Work task: Once you find the line with "html: <h2>Interface description" in the data below, transcribe exactly each line from there to the line with "text: white ->", inclusive, and nothing else. Drop the pictures.

Exercise material:
= Beginning of Section =

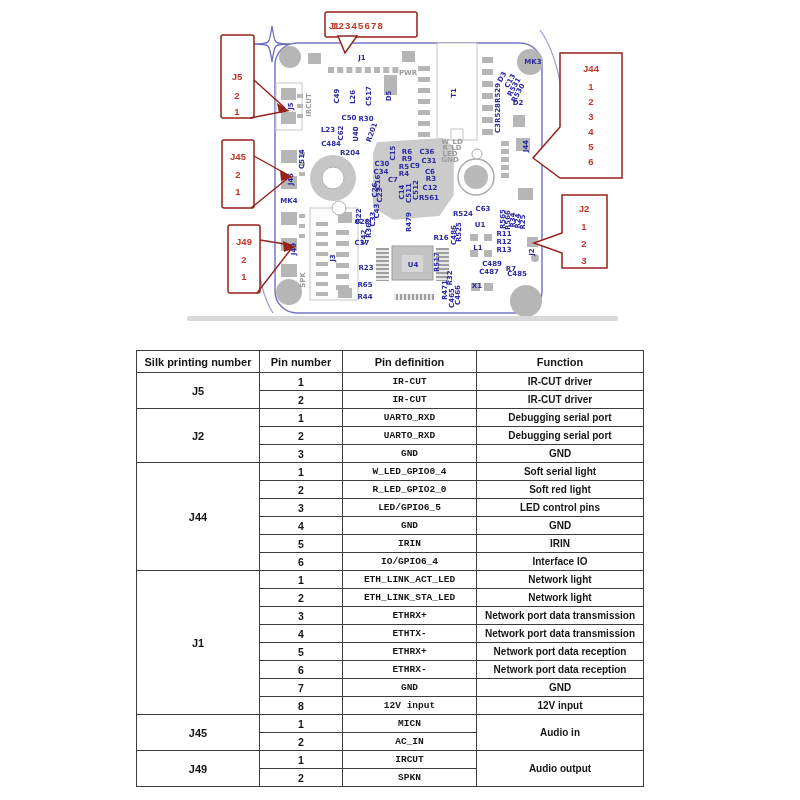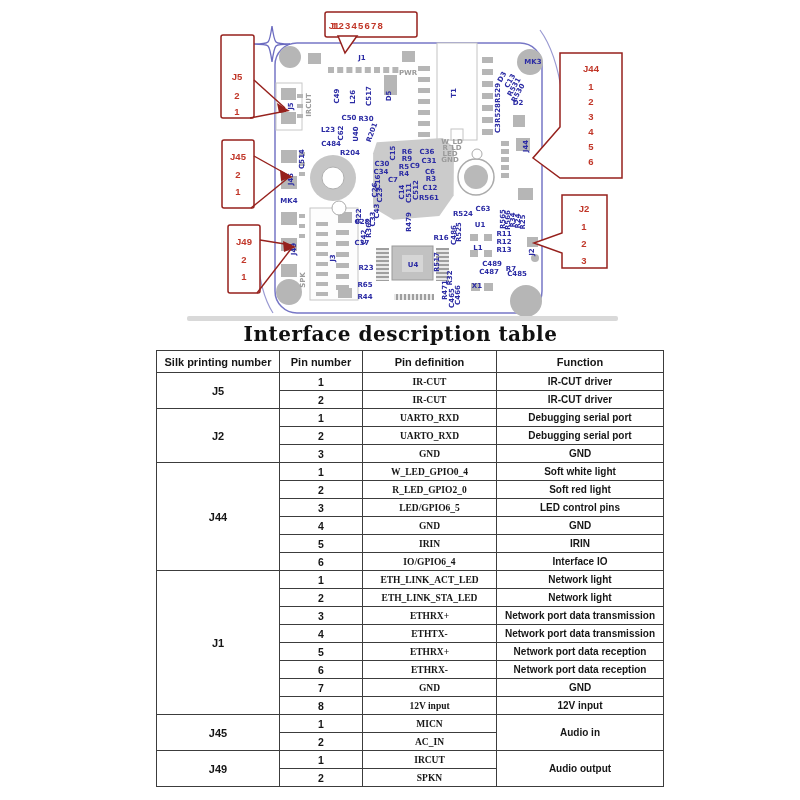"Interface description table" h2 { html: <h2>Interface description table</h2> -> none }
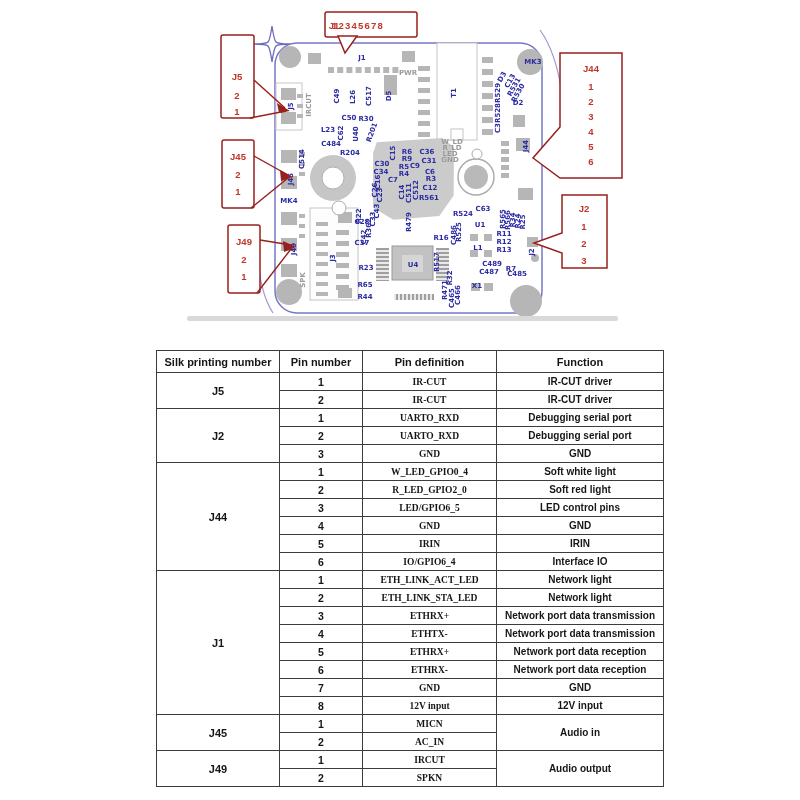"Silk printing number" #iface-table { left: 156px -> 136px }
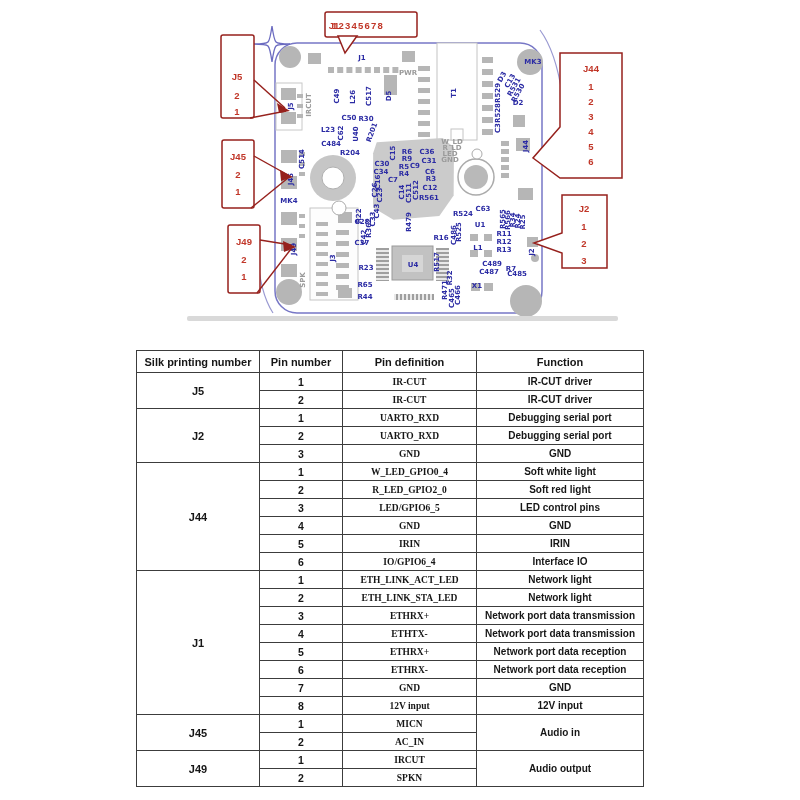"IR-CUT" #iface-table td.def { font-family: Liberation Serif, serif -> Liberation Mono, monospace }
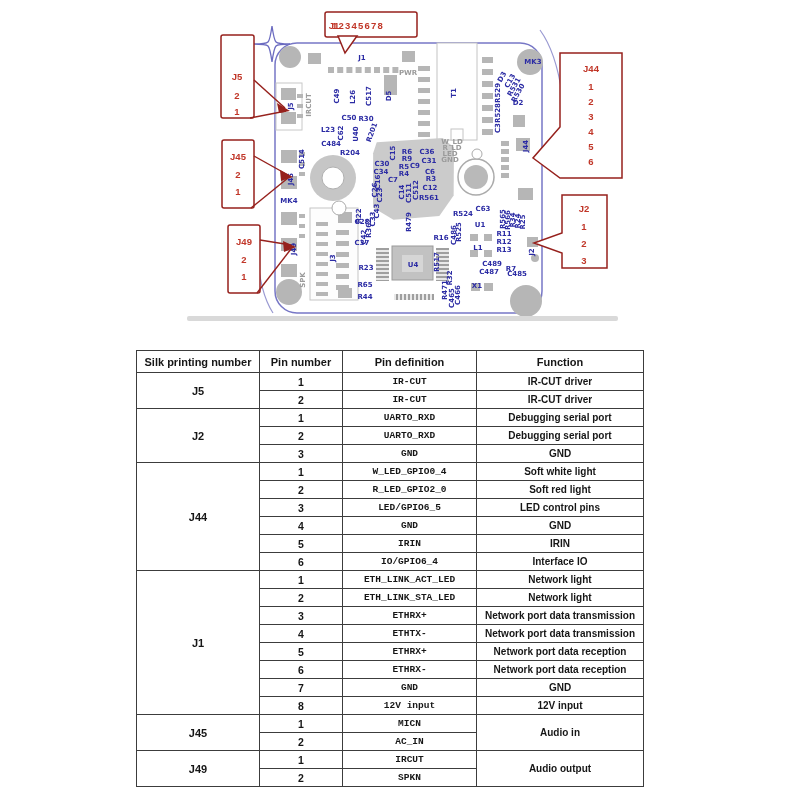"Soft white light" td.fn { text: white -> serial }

= End of Section =
= Beginning of Section =

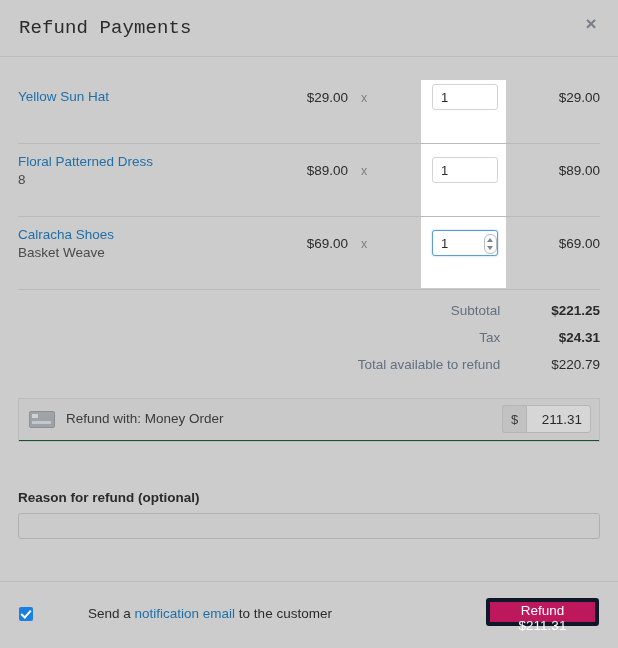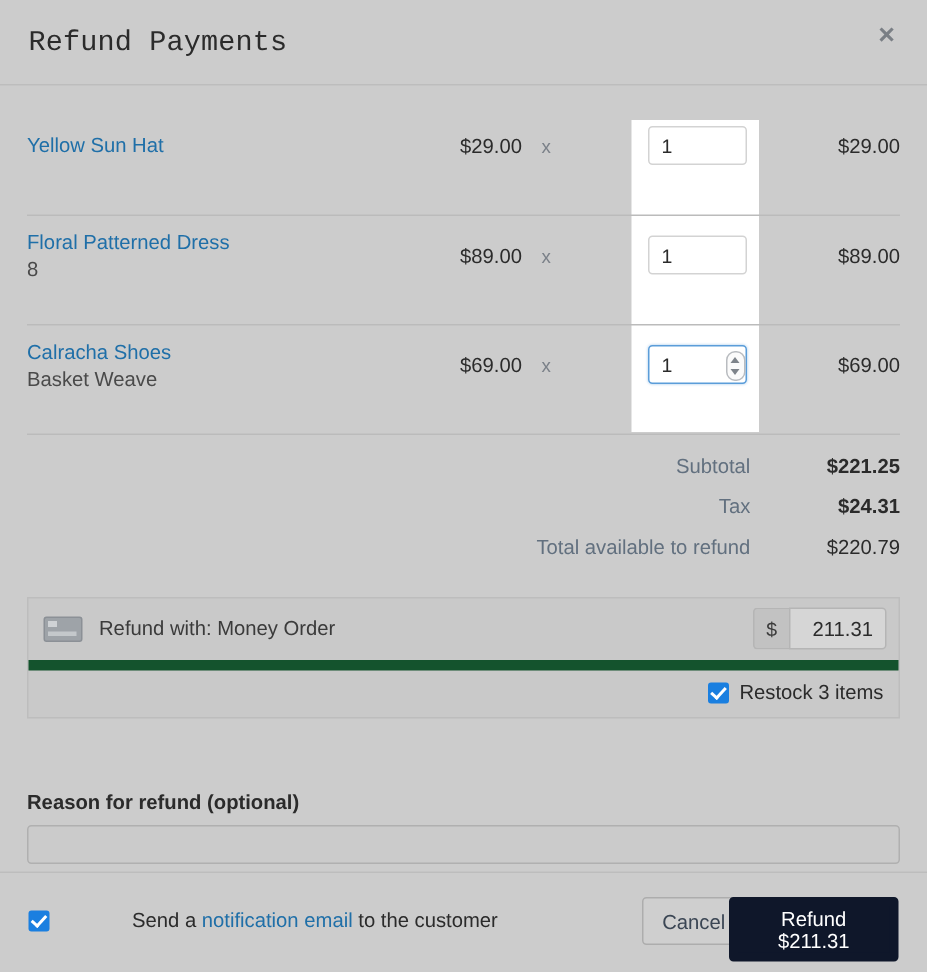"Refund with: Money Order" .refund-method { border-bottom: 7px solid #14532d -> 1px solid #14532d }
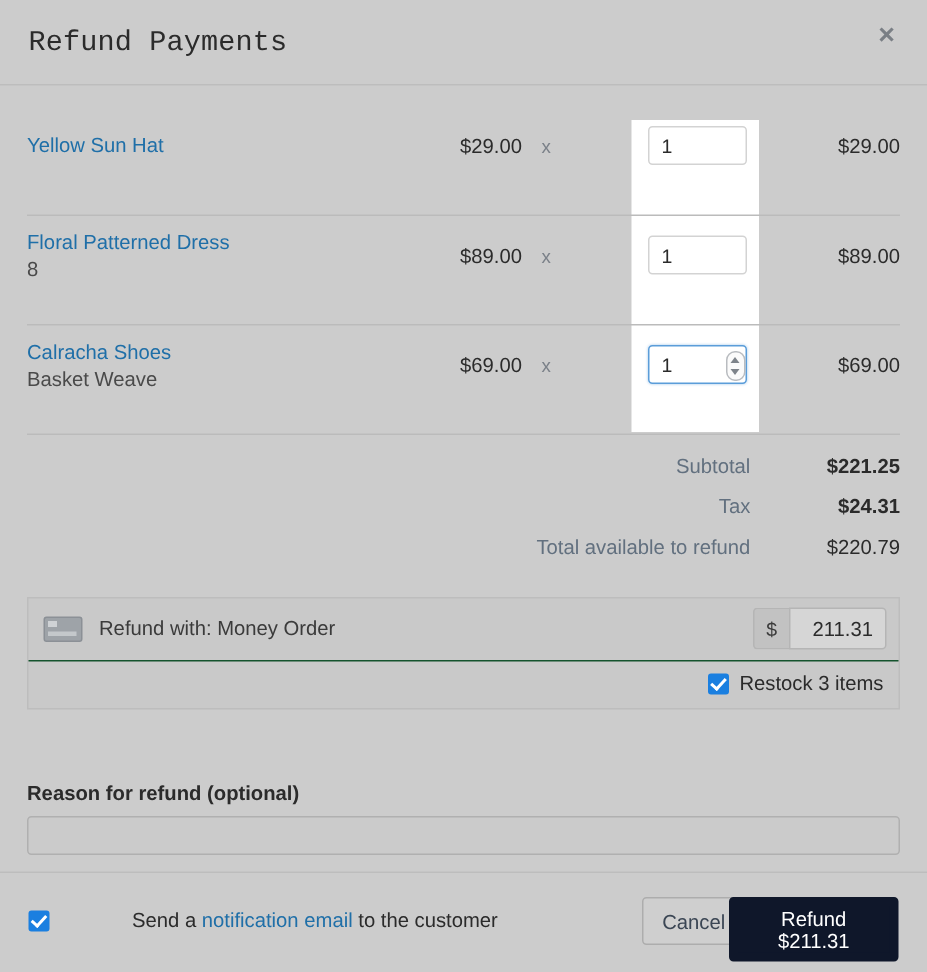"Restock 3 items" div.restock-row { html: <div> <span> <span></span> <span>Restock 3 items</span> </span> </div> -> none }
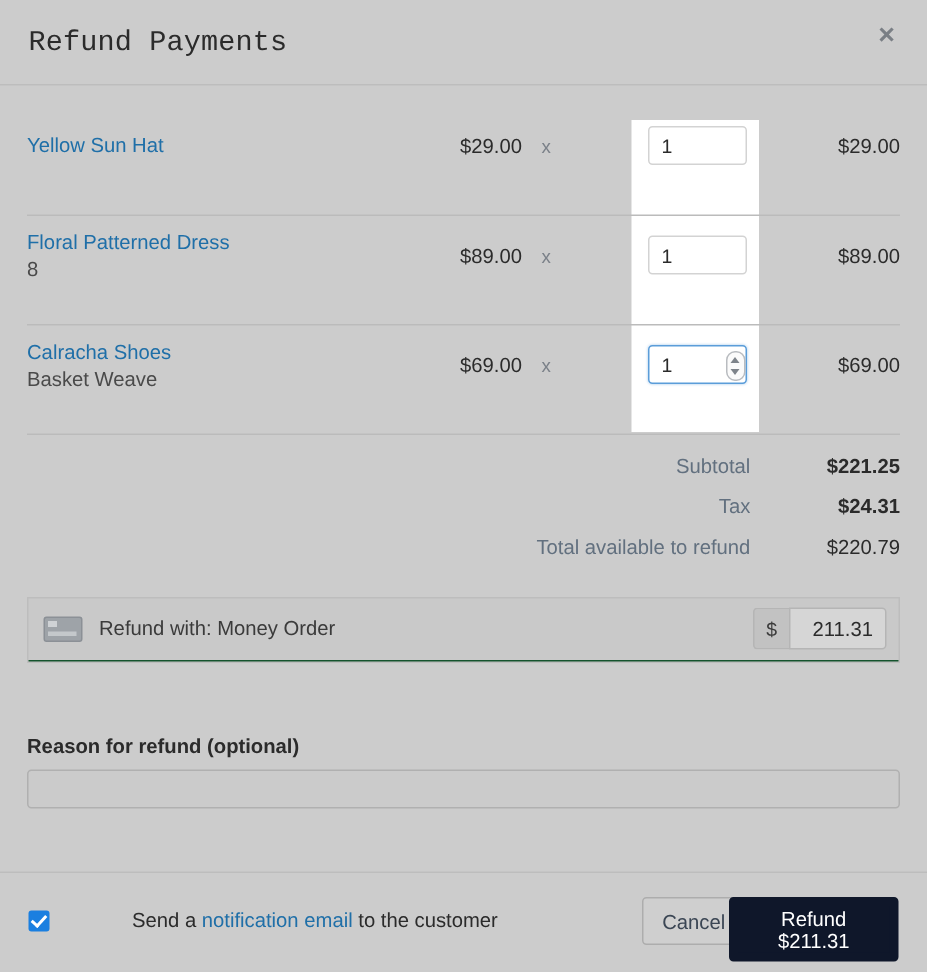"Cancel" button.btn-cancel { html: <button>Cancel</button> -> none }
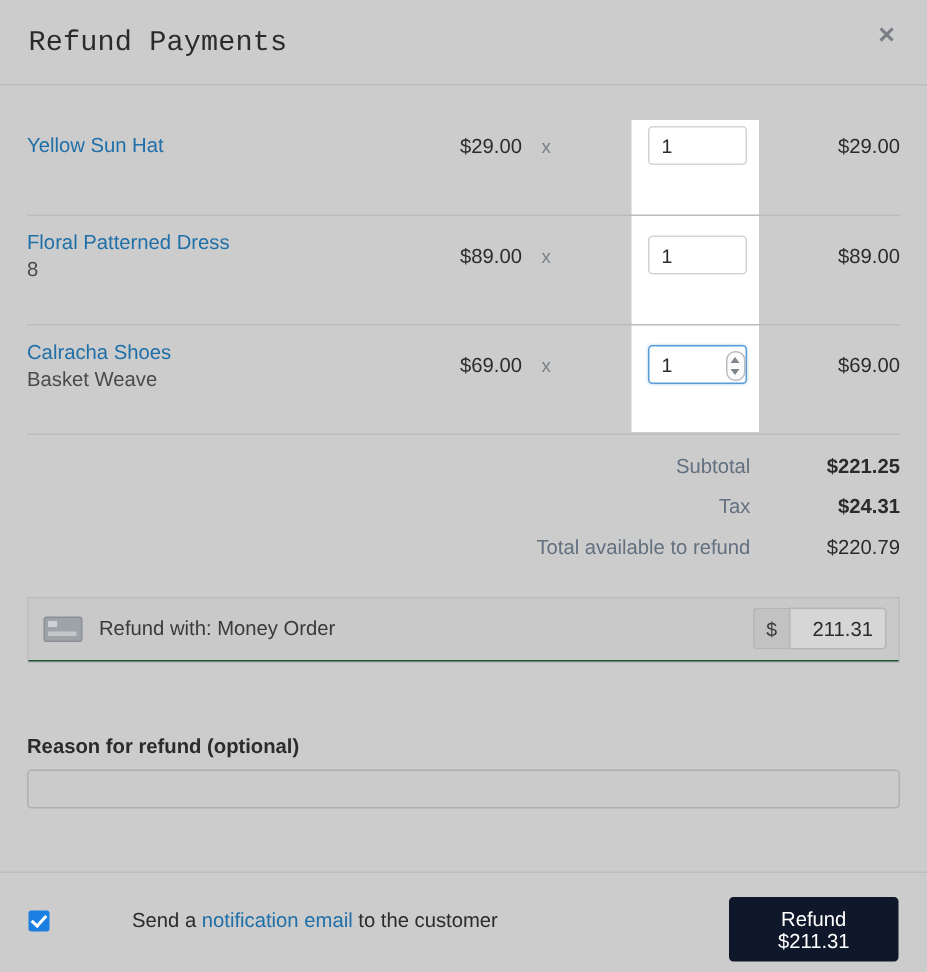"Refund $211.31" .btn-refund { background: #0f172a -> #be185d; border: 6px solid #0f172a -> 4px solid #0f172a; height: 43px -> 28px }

= End of Section =

Result of this task:
"Interface description table" h2 { html: <h2>Interface description table</h2> -> none }
"Silk printing number" #iface-table { left: 156px -> 136px }
"IR-CUT" #iface-table td.def { font-family: Liberation Serif, serif -> Liberation Mono, monospace }
"Soft white light" td.fn { text: white -> serial }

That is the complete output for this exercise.